Quelques milliers d'étudiants iraniens protestent depuis six jours dans l'enceinte de leur université contre la condamnation à mort d'un intellectuel réformateur par des religieux conservateurs. Cela paraît dérisoire en comparaison des émeutes de juillet 1999. A l'époque, 20 000 étudiants avaient envahi les rues du sud de Téhéran pour protester contre la fermeture d'un journal réformateur et l'attaque de leurs dortoirs par la police. Mais la situation en Iran est trop tendue et le moment trop délicat pour que cette nouvelle ne retienne pas toute notre attention.

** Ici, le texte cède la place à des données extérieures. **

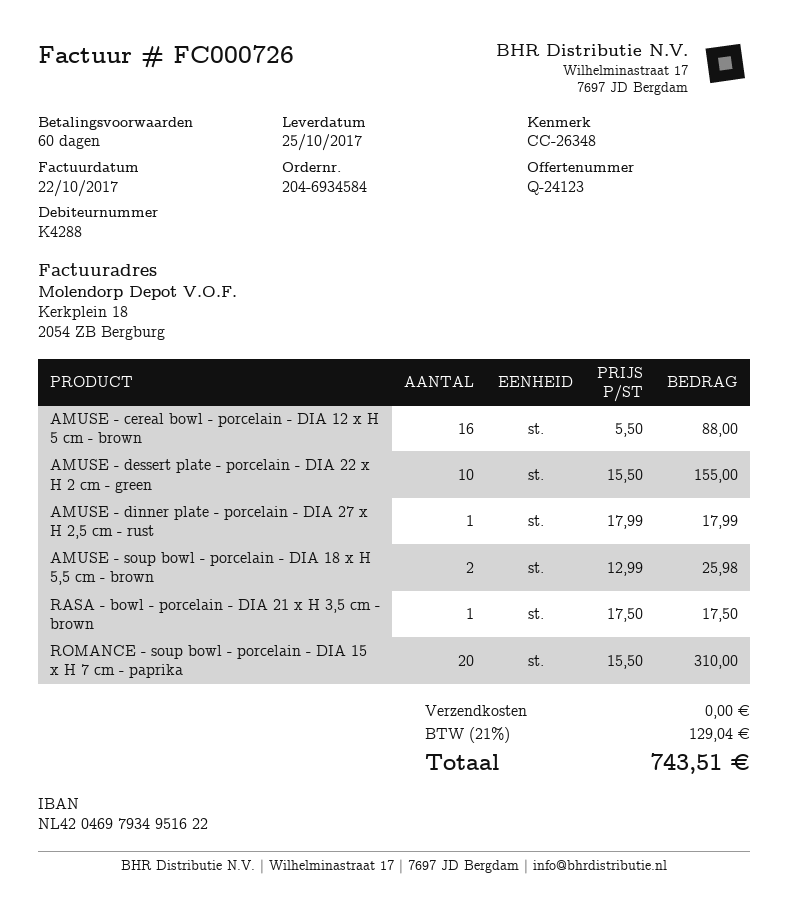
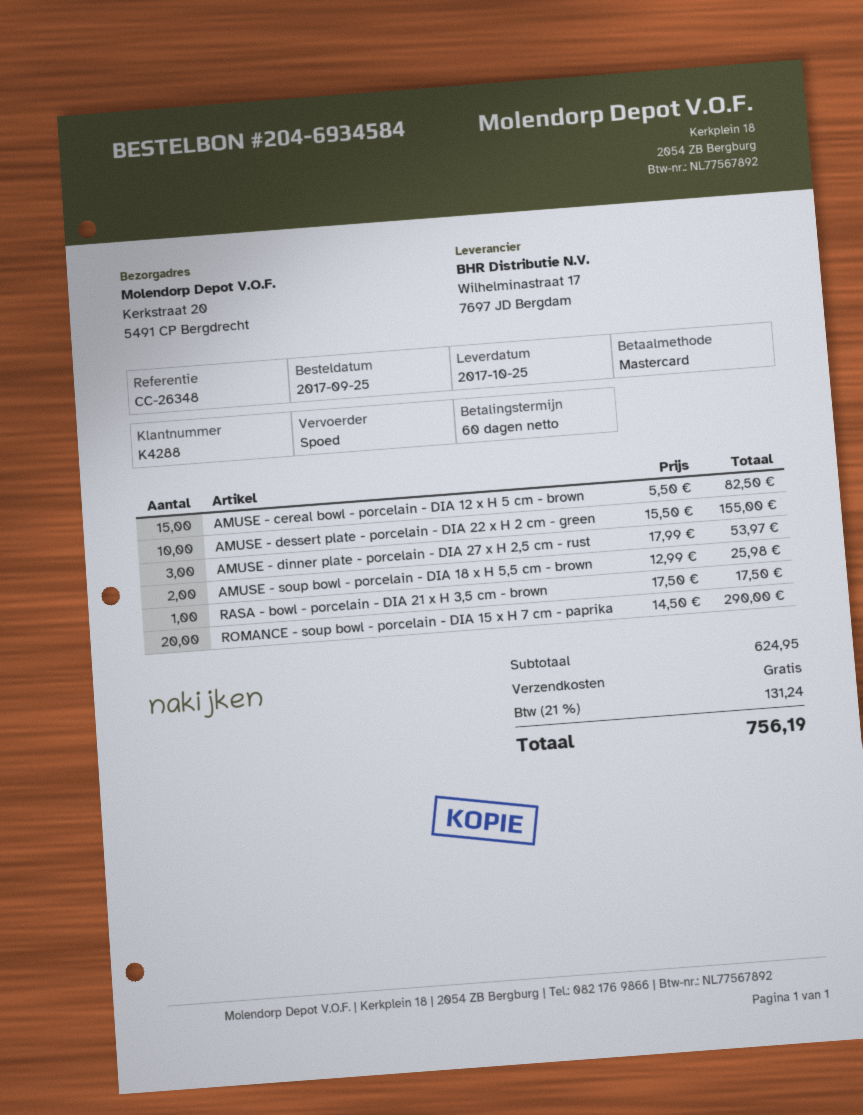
AMUSE - cereal bowl - porcelain - DIA 12 x H 5 cm - brown: 16 x 5.50 = 88.00 -> 15 x 5.50 = 82.50
AMUSE - dinner plate - porcelain - DIA 27 x H 2,5 cm - rust: 1 x 17.99 = 17.99 -> 3 x 17.99 = 53.97
ROMANCE - soup bowl - porcelain - DIA 15 x H 7 cm - paprika: 20 x 15.50 = 310.00 -> 20 x 14.50 = 290.00
tax: 21% = 129.04 -> 21% = 131.24
total: 743.51 -> 756.19

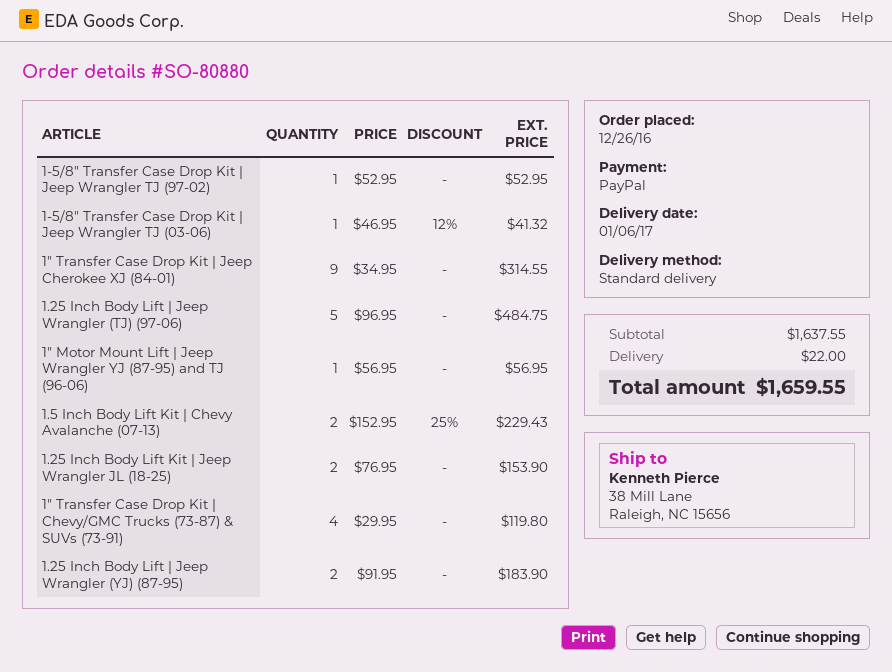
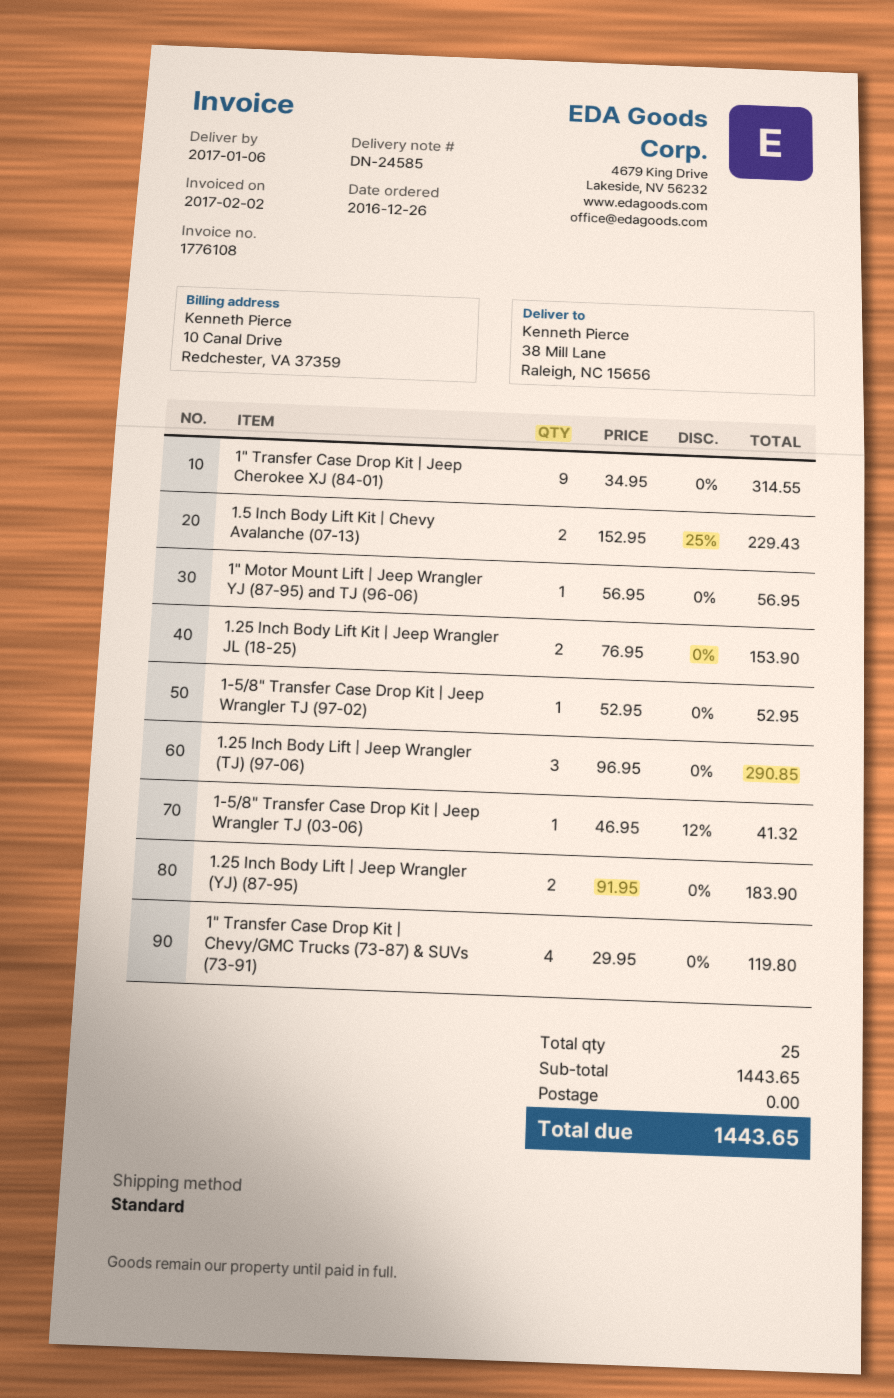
1.25 Inch Body Lift | Jeep Wrangler (TJ) (97-06): 5 x 96.95 = 484.75 -> 3 x 96.95 = 290.85
subtotal: 1637.55 -> 1443.65
shipping: 22.00 -> 0.00
total: 1659.55 -> 1443.65

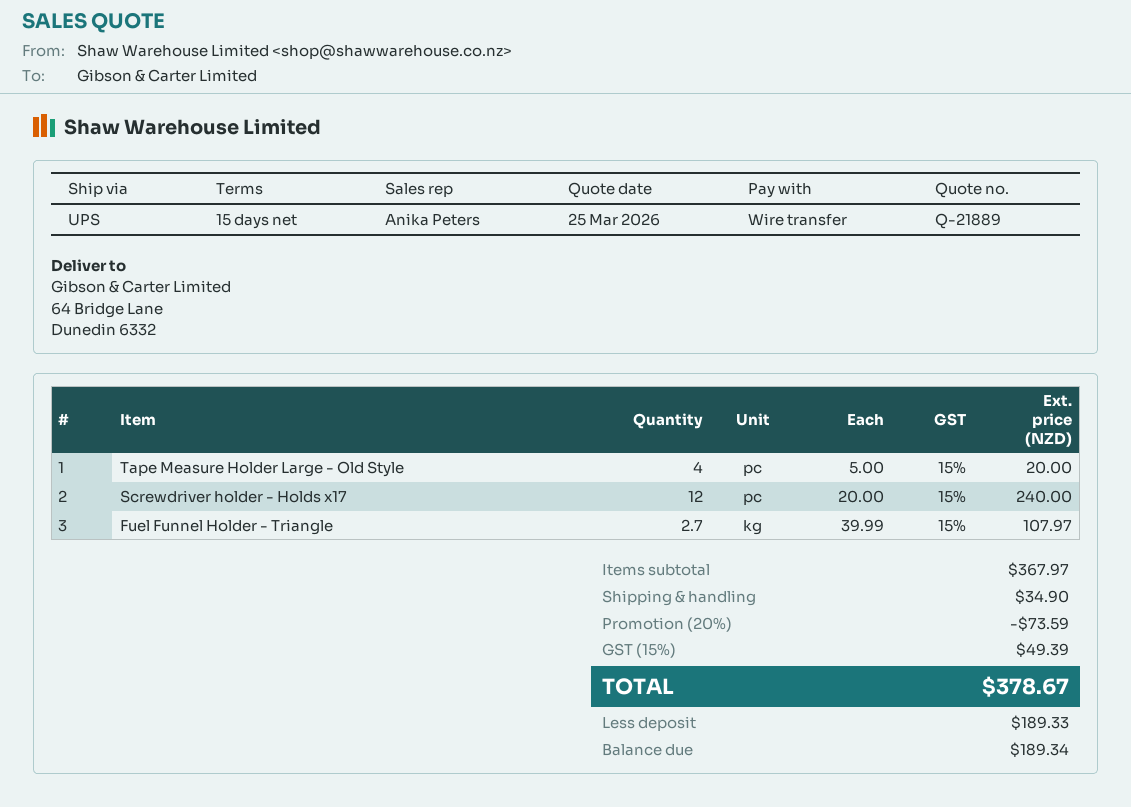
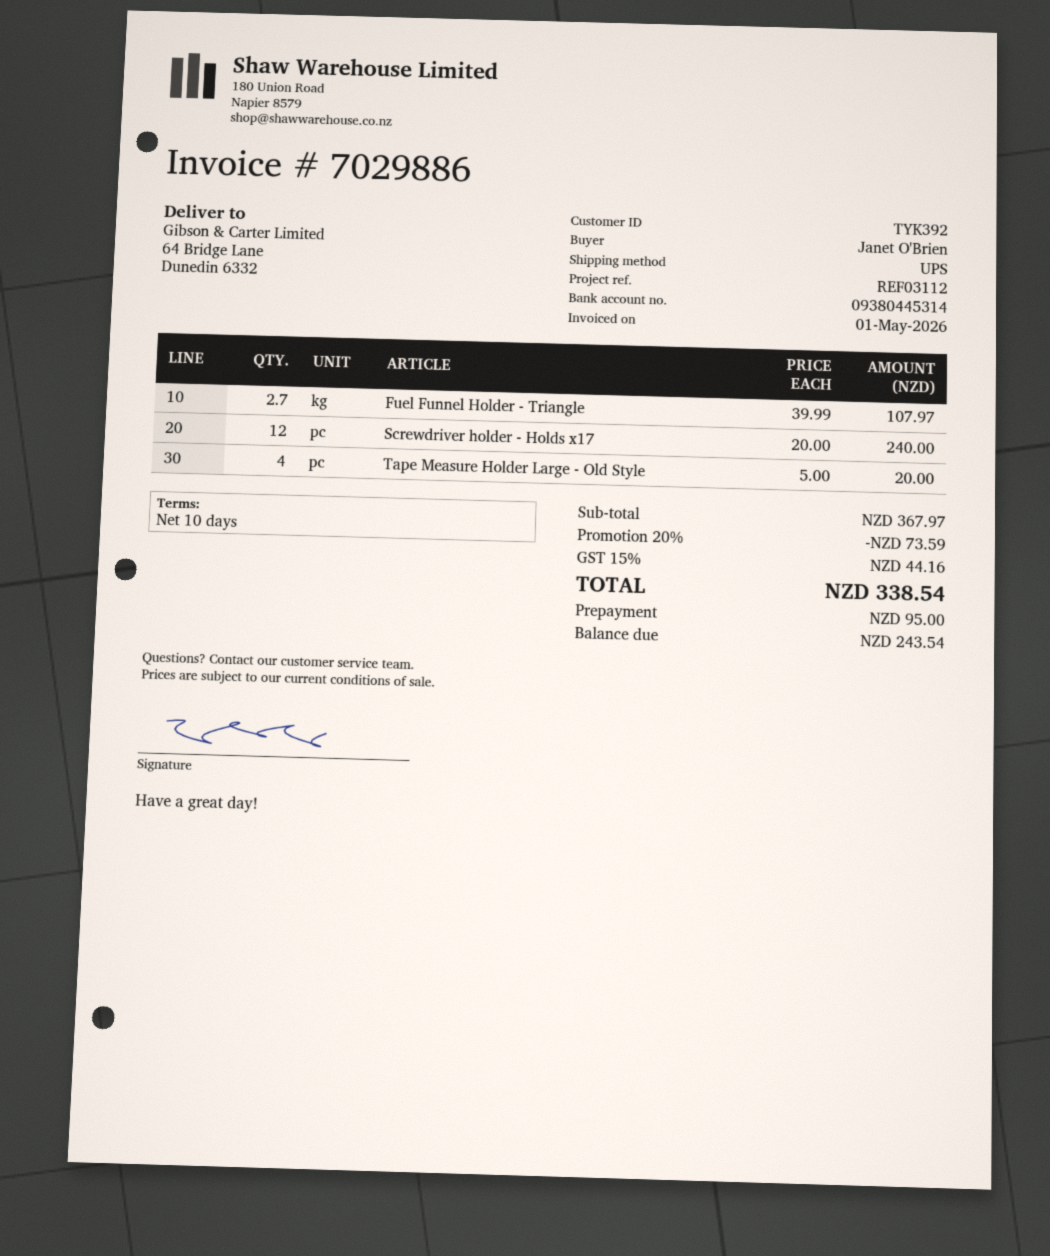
payment terms: 15 days -> 10 days
shipping: 34.90 -> none
tax: 15% = 49.39 -> 15% = 44.16
total: 378.67 -> 338.54
deposit: 189.33 -> 95.00
balance: 189.34 -> 243.54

Dans un discours en juillet dernier à Hamedan, l'activiste politique et intellectuel Hashem Aqhajari a estimé que chaque génération avait le droit de faire sa propre interprétation du Coran, et que les fidèles n'étaient pas obligés de suivre aveuglément les membres du clergé, ces derniers n'étant pas d'essence divine. La justice, un bastion ultraconservateur, l'a condamné à mort le 6 novembre pour apostasie. Techniquement parlant, la colère des étudiants ne représente pas la moindre menace pour le régime. Le guide suprême Ali Khamenei a laissé entendre qu'il allait faire appel aux «forces du peuple», c'est-à-dire aux bassidji, redoutables milices islamiques qui se considèrent comme ses propres enfants. En 1999, ils avaient très efficacement maté les étudiants, appuyés par les autres corps répressifs du régime, comme les Gardiens de la Révolution.

Une troisième force

Il n'empêche, les conservateurs jouent avec le feu. En 1999, la population n'avait pas suivi les étudiants, qui furent aussi lâchés par leur héros d'alors, le président Khatami. Cette fois, cela pourrait être différent. D'une part, les étudiants n'ont rien obtenu en échange de leur patience et n'ont par conséquent rien à perdre. La répression de leur mouvement fut suivie de violentes offensives contre la presse réformatrice (2000) et contre l'opposition laïque (2001). D'autre part, le président Khatami semble acculé à un comportement plus courageux qu'à l'époque. Sa popularité est en chute libre (43% contre 75% à l'époque) et ses résultats concrets sont bien maigres, après cinq ans de pouvoir. Il a d'ailleurs critiqué le verdict contre Hashem Aqhajari.

De fait, le président est en train de jouer son va-tout. En août, il a déposé deux projets de lois explosifs au parlement. Le premier vise à limiter le pouvoir du très conservateur Conseil des gardiens, qui filtre les candidats à chaque élection et invalide systématiquement les lois adoptées au parlement. Le second a pour but de renforcer ses propres prérogatives présidentielles, grâce à un mécanisme lui permettant de dénoncer les violations de la Constitution (ce que font en permanence des organes conservateurs du régime comme la télévision, les Gardiens de la Révolution, la Justice, etc.). Et cette fois, le président menace: si ces lois sont bloquées par le Conseil des gardiens, il organise un référendum national à leur sujet. Et si le Guide suprême s'oppose au référendum, il démissionnera. Tel est le message qu'il fait discrètement passer par ses conseillers.

Les étudiants qui protestent ces jours à l'université tentent d'éviter toute provocation pour durer au moins jusqu'au 7 décembre, leur «journée nationale». Pour le régime, le danger est évidemment qu'avec le temps se joigne au mouvement la fameuse «troisième force», celle qui ne croit ni aux réformateurs, ni aux conservateurs, mais souhaite seulement la fin du système islamique. Cette troisième force n'attend elle aussi qu'un prétexte pour se manifester. L'an dernier, elle avait utilisé les matches qualificatifs de la Coupe du monde de football pour envahir les rues de Téhéran et hurler des slogans hostiles au Guide suprême, en comparaison desquels le courageux Hashem Aqhajari passe pour un partisan du système.